Here, it appears that plaintiff's EPA claim and her district court Title VII claim both arose out of the same operative facts: the Army's alleged commission of gender discrimination in paying her less compensation than it paid to men performing the same or substantially similar work. Indeed, a review of the complaints reveals that the factual nature of the allegations and the description of the relief sought are very similar. That plaintiff's Title VII claim focused on her non-selection for promotion, and her EPA claim centered around her failure to receive the same pay as male counterparts, does not distinguish these claims. Rather, these claims essentially represent different legal theories based upon the same operative facts and thus, under the precedents outlined above, are treated as being the same for purposes of section 1500. Indeed, the Federal Circuit dealt with nearly identical claims in Harbuck — a Title VII claim and an EPA claim, both based upon gender discrimination. Affirming a decision of this court, Harbuck v. United States, 58 Fed. Cl. 266 (2003), the Federal Circuit held that the two claims arose out of the same set of operative facts, reasoning that "[t]he difference between the two theories upon which [plaintiff] relies are but different manifestations of the same underlying claim that the Air Force discriminated against women by paying them less than men." Harbuck, 378 F.3d at 1329; see also Yankton Sioux Tribe v. United States, 84 Fed. Cl. 225, 233 (2008); Eastern Shawnee Tribe, 82 Fed. Cl. at 326. The court sees no reason to conclude otherwise.

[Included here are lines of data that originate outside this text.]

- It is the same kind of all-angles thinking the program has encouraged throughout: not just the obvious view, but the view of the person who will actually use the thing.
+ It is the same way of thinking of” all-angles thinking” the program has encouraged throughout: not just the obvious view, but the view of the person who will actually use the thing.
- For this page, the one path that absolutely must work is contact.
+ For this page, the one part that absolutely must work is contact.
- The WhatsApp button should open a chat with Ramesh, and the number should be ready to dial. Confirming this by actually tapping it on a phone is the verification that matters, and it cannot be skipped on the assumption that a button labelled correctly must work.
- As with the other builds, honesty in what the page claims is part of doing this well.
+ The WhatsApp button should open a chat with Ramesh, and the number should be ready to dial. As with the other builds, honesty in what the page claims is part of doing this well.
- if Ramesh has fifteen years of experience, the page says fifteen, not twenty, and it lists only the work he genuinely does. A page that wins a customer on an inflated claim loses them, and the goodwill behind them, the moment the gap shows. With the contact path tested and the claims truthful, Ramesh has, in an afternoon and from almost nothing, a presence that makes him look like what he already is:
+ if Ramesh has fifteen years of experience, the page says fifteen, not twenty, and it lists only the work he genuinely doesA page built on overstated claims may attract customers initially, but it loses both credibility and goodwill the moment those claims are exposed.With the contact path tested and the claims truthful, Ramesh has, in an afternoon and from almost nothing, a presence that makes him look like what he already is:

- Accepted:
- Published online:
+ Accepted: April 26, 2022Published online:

It also appears that the claims in question involve the "same relief." Keene, 508 U.S. at 212. For section 1500 to apply, the relief requested need not be identical — rather, there need only be "some overlap in the relief requested." Id.; see also Harbuck, 378 F.3d at 1329; Eastern Shawnee, 82 Fed. Cl. at 327. "Thus," this court has stated, "the inclusion of other and different requested relief does not bar application of [s]ection 1500." Eastern Shawnee Tribe, 82 Fed. Cl. at 327; see also Keene, 508 U.S. at 212; Loveladies Harbor, 27 F.3d at 1552. In short, the "relevant inquiry is `will the relief, in substance, be the same?'" Eastern Shawnee Tribe, 82 Fed. Cl. at 328 (quoting Tohono O'odham Nation v. United States, 79 Fed. Cl. 645, 656 (2007)). There is little doubt that the answer to that question here is "yes." Indeed, the claims for relief in plaintiff's Title VII count in her district court complaint are nearly a carbon copy of those in her EPA claim now filed here. Accordingly, the conclusion is inescapable that the "same relief" is sought by those claims for purposes of section 1500.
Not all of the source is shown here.